MRS. GRAY groaned as she rose. She recalled to her mind a scene from her own youth, the picture of a young girl completely crushed and, standing in front of her in his underwear, a young man with his bare feet on the tiles of a bath house. With complete nonchalance, the young man was about to make the horrid admission that he could not sleep unless the bath towels were all hung in an exactly even row.

"But I can't tell that to Claudia!" thought Mrs. Gray in the torment of her soul. "No! I positively cannot! If I should tell her that and also that I almost left her father because he keeps passing his thumb-nail over his lip, she would laugh. She wouldn't understand. It's just one of those things you just can't say. There are things that I must whisper in her ear on the eve of her marriage: things that are a little shocking and frightening for a young girl to hear and awkward for a mother to talk about with her daughter. But I can never tell her about the fringes of the bath towels or that thumb nail passed over his lip a hundred times a day—never! never! And she, she will conceal from me a thousand terrible little nothings, the dry rot of conjugal life, the lapses into childishness of a husband who begins to feel comfortable and relaxed.

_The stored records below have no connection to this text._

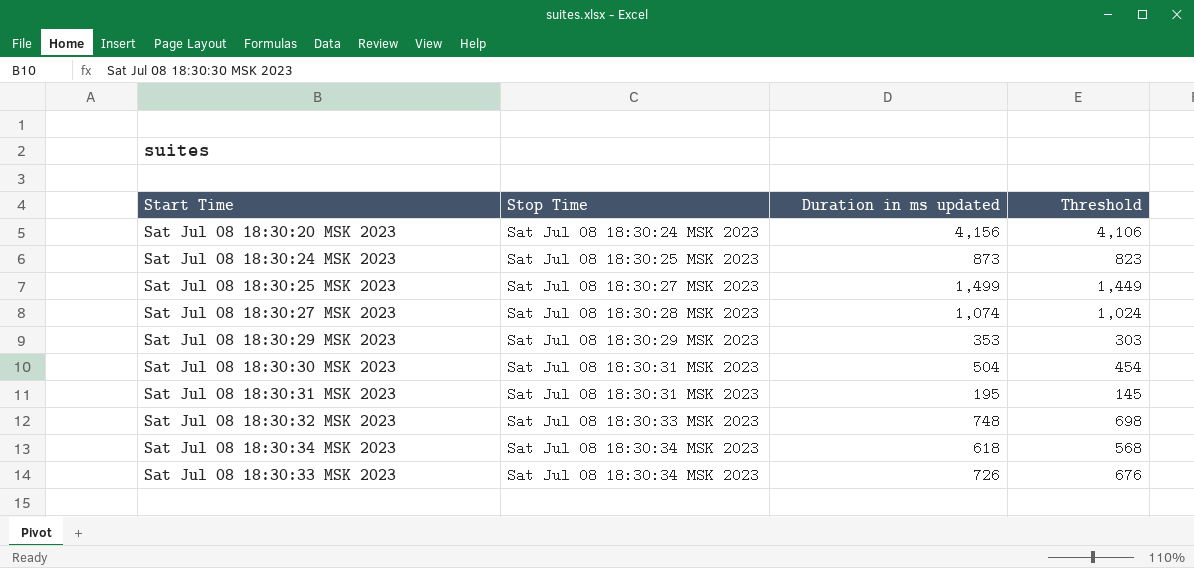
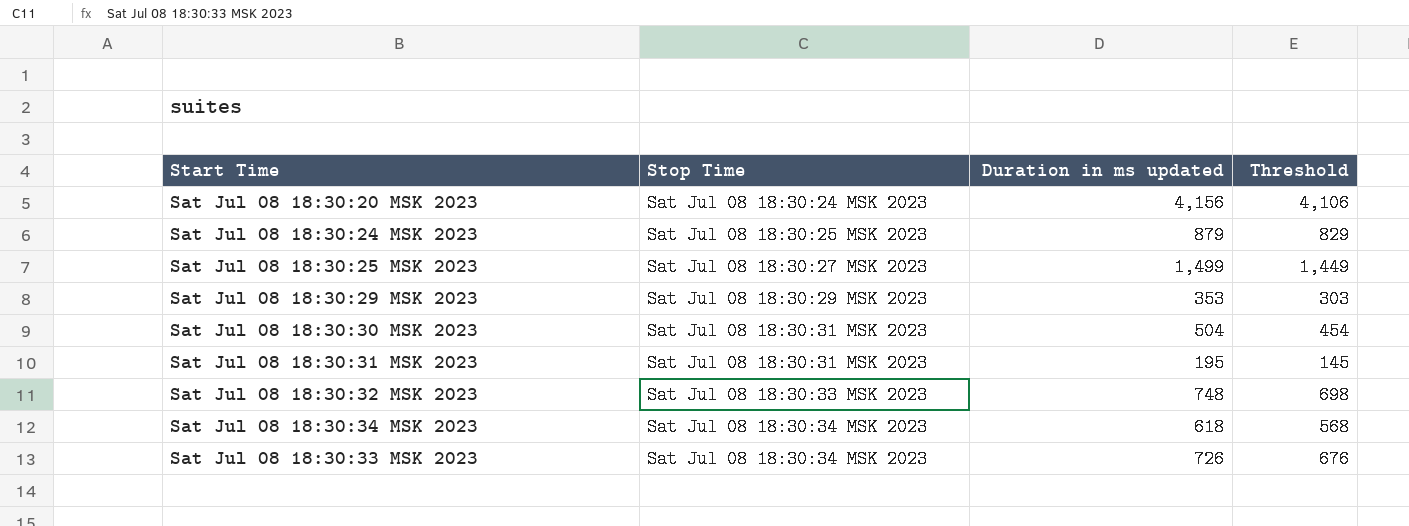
row Sat Jul 08 18:30:27 MSK 2023: Sat Jul 08 18:30:28 MSK 2023 | 1,074 | 1,024 -> none
Sat Jul 08 18:30:24 MSK 2023 | Duration in ms updated: 873 -> 879
Sat Jul 08 18:30:24 MSK 2023 | Threshold: 823 -> 829

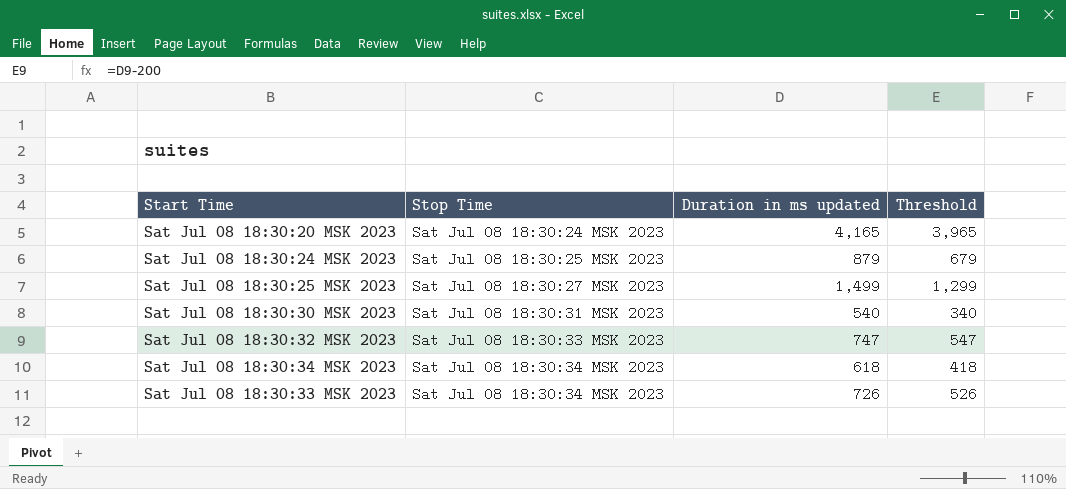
column Threshold | formula: [Duration in ms updated] - 50 -> [Duration in ms updated] - 200
row Sat Jul 08 18:30:29 MSK 2023: Sat Jul 08 18:30:29 MSK 2023 | 353 | 303 -> none
row Sat Jul 08 18:30:31 MSK 2023: Sat Jul 08 18:30:31 MSK 2023 | 195 | 145 -> none
Sat Jul 08 18:30:20 MSK 2023 | Duration in ms updated: 4,156 -> 4,165
Sat Jul 08 18:30:30 MSK 2023 | Duration in ms updated: 504 -> 540
Sat Jul 08 18:30:32 MSK 2023 | Duration in ms updated: 748 -> 747

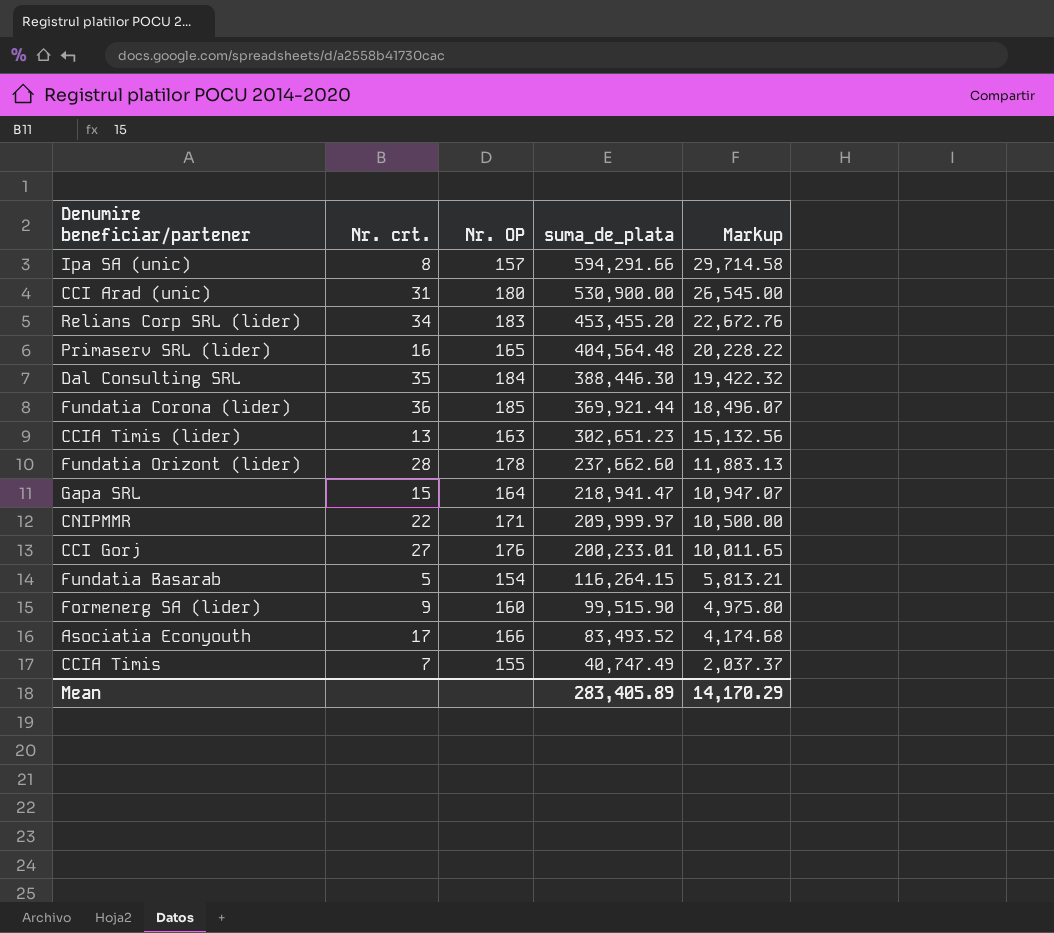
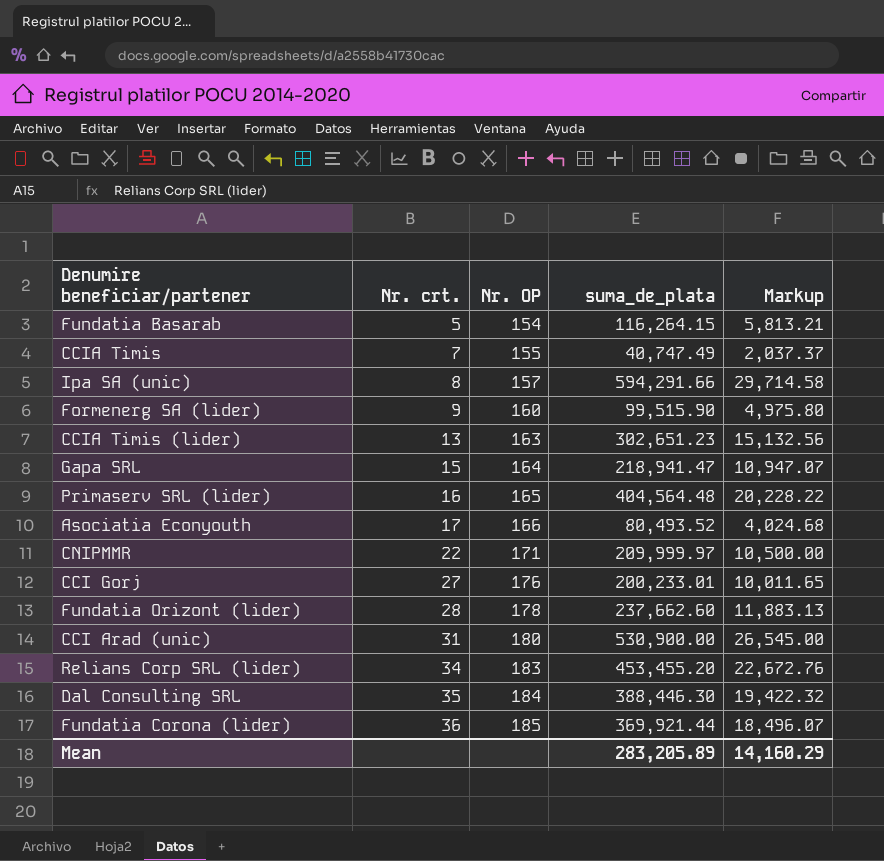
row order: suma_de_plata descending -> Nr. crt. ascending
Asociatia Econyouth | suma_de_plata: 83,493.52 -> 80,493.52
Asociatia Econyouth | Markup: 4,174.68 -> 4,024.68
Mean | suma_de_plata: 283,405.89 -> 283,205.89
Mean | Markup: 14,170.29 -> 14,160.29

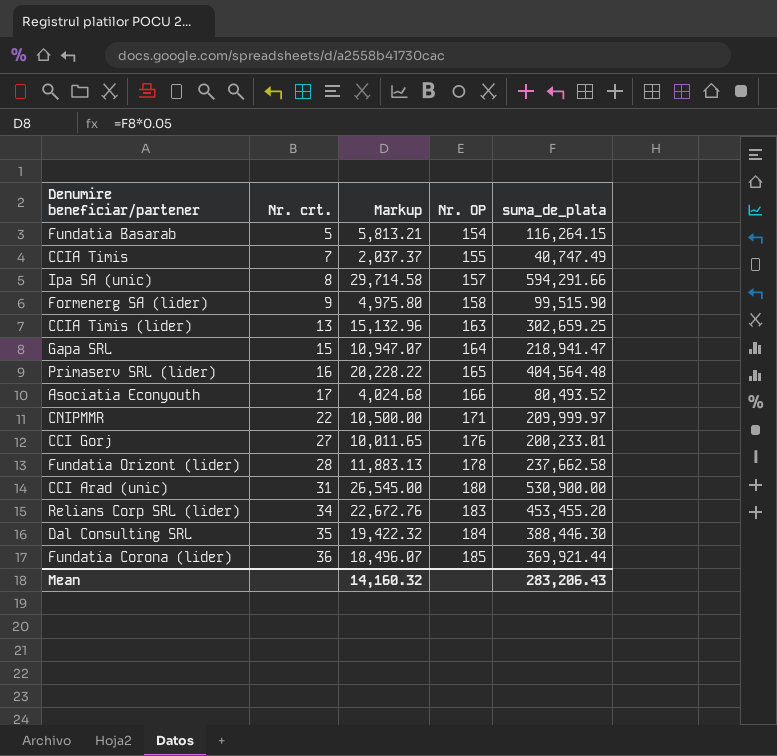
column Markup | position: 5 -> 3
Formenerg SA (lider) | Nr. OP: 160 -> 158
CCIA Timis (lider) | Markup: 15,132.56 -> 15,132.96
CCIA Timis (lider) | suma_de_plata: 302,651.23 -> 302,659.25
Fundatia Orizont (lider) | suma_de_plata: 237,662.60 -> 237,662.58
Mean | Markup: 14,160.29 -> 14,160.32
Mean | suma_de_plata: 283,205.89 -> 283,206.43

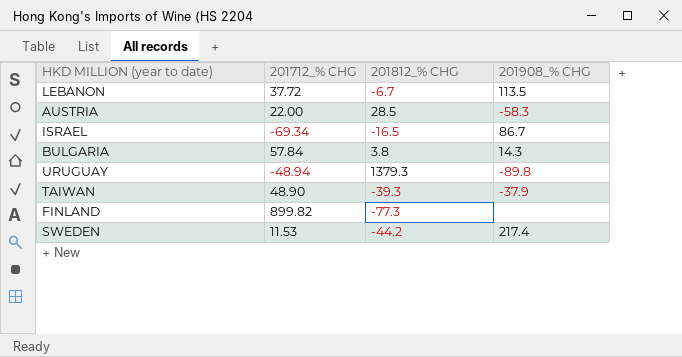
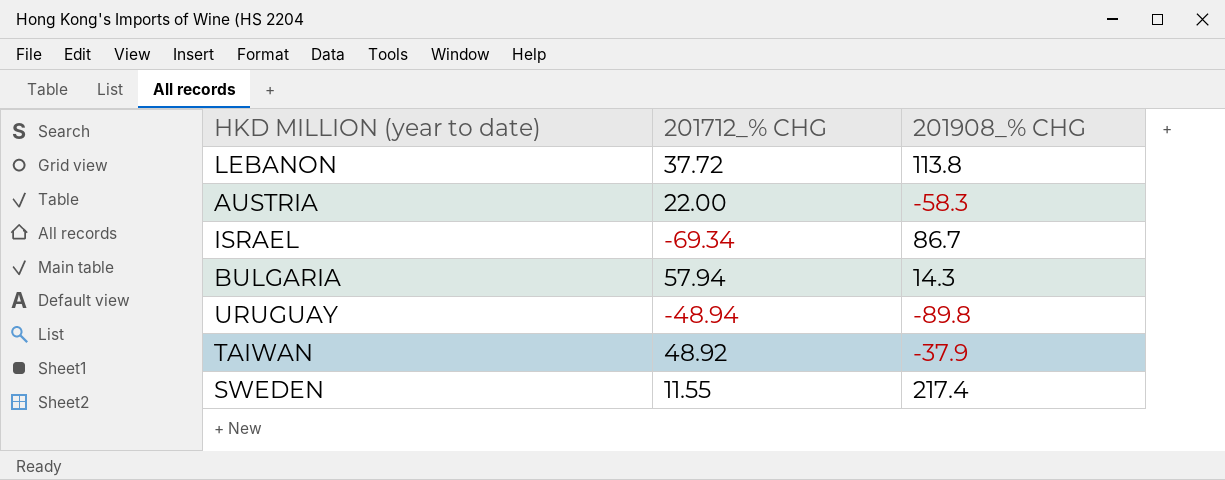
column 201812_% CHG | position: 3 -> none
row FINLAND: 899.82 | -77.3 | none -> none
LEBANON | 201908_% CHG: 113.5 -> 113.8
BULGARIA | 201712_% CHG: 57.84 -> 57.94
TAIWAN | 201712_% CHG: 48.90 -> 48.92
SWEDEN | 201712_% CHG: 11.53 -> 11.55

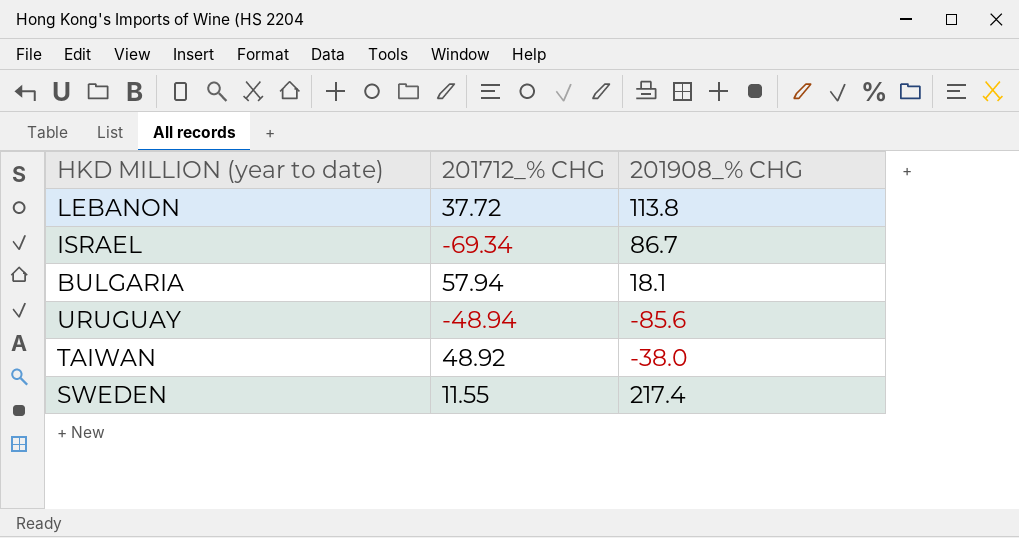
row AUSTRIA: 22.00 | -58.3 -> none
BULGARIA | 201908_% CHG: 14.3 -> 18.1
URUGUAY | 201908_% CHG: -89.8 -> -85.6
TAIWAN | 201908_% CHG: -37.9 -> -38.0

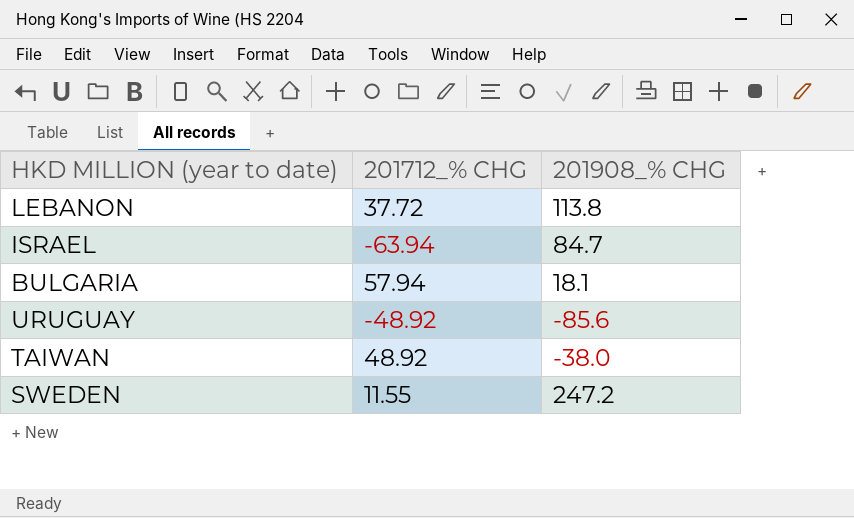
ISRAEL | 201712_% CHG: -69.34 -> -63.94
ISRAEL | 201908_% CHG: 86.7 -> 84.7
URUGUAY | 201712_% CHG: -48.94 -> -48.92
SWEDEN | 201908_% CHG: 217.4 -> 247.2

"My poor baby!" sighed Mrs. Gray, and drew up her large form, which as it lost flexibility seemed to gain-in stateliness. As she reentered the room she made only the tiniest sign to the engaged couple who were now dancing and went straight to the poker table.

"Make room for me, Charles. There are only four of you."

She sat down opposite her husband; and her wifely hand removed with a quick significant gesture that hand which was rubbing its thumbnail slowly, slowly across the lips.